Copyright (c) Microsoft Corporation. All rights reserved.

Licensed under the MIT License.

# Data preperation and feature engineering for PdM

All of our labs use predictive maintenance as their use-case. In this lab, we read and pre-process the data. The relevant data sources for predictive maintenance include, but are not limited to:

- **Machine operating conditions:** data of the equipment health over time (usually sensor-based and streaming).
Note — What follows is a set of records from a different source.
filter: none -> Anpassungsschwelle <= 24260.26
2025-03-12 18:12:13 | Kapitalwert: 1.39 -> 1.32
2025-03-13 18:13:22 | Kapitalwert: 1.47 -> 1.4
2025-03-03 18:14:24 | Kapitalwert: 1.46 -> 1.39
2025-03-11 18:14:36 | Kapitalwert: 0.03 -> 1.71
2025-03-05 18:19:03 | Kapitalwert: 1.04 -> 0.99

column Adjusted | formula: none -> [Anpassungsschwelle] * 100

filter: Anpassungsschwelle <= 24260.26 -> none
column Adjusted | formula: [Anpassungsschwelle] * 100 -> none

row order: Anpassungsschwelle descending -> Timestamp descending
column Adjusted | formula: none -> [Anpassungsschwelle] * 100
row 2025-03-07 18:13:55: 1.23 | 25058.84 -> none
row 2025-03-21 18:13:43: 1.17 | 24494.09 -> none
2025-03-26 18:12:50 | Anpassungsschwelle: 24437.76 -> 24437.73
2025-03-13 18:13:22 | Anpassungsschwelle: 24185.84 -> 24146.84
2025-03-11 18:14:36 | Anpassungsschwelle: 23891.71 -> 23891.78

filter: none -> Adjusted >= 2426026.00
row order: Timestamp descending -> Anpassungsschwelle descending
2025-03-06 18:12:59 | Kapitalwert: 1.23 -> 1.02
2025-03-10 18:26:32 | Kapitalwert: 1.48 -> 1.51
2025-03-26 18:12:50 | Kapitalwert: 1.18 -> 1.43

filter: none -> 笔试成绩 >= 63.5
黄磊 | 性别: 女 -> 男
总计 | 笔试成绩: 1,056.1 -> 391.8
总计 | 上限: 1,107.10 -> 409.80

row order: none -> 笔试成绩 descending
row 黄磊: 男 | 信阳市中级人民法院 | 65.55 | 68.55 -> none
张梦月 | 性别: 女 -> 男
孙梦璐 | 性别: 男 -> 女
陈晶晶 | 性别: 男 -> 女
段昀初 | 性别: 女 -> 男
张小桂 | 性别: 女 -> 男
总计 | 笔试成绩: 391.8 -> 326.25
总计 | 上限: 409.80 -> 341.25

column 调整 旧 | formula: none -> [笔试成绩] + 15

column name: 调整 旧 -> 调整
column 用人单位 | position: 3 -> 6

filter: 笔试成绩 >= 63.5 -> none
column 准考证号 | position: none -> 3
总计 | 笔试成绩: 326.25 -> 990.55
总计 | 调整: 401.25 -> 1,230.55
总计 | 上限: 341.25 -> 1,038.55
We will refer to this data as machine telemetry data.
- **Error histor:** this data contains logs of non-breaking errors that happen thoughout a machine's operation and which parts of the machine they came from
- **Failure history:** this data contains logs of severe errors that broke the machine down (requiring maintenance to operate again) and parts of the machine that caused it
- **Maintenance/repair history:** what parts were fixed/replaced (as part of scheduled maintenance or due to failure) and when
    Equipment metadata: anything we know about equipment and parts (such as make, model, etc.)

In [3]:
%run "../includes/mnt_blob"

In [4]:
%sh ls /dbfs/mnt/data/telemetry

From now on we will adopt to following consistent terminology to avoid confusion:

- A system as a whole will be called a **machine** and its parts are called **components**.
- A machine can experience **errors** when anomalies happen. Errors do **NOT** result in shutdown, and they are **NOT** tied to any particular components, but they can cause one or several component to eventually fail.
- A machine can experience **failure** when one of its components shuts down. This requires the component to be replaced before the machine can be operational again.
- For our purposes, **maintenance** means a component was replaced. This can be either as part of a routine schedule or unscheduled maintenance (due to component failure).

In [6]:
%sh head /dbfs/mnt/data/telemetry/telemetry.csv

We can now start loading the data.

In [8]:
df_telemetry = spark.read.csv("/mnt/data/telemetry/telemetry.csv", header = "true", inferSchema = "true").cache()
df_failures = spark.read.csv("/mnt/data/telemetry/failures.csv", header = "true", inferSchema = "true").cache()
df_errors = spark.read.csv("/mnt/data/telemetry/errors.csv", header = "true", inferSchema = "true").cache()
df_maint = spark.read.csv("/mnt/data/telemetry/maintenance.csv", header = "true", inferSchema = "true").cache()
df_machines = spark.read.csv("/mnt/data/telemetry/machines.csv", header = "true", inferSchema = "true").cache()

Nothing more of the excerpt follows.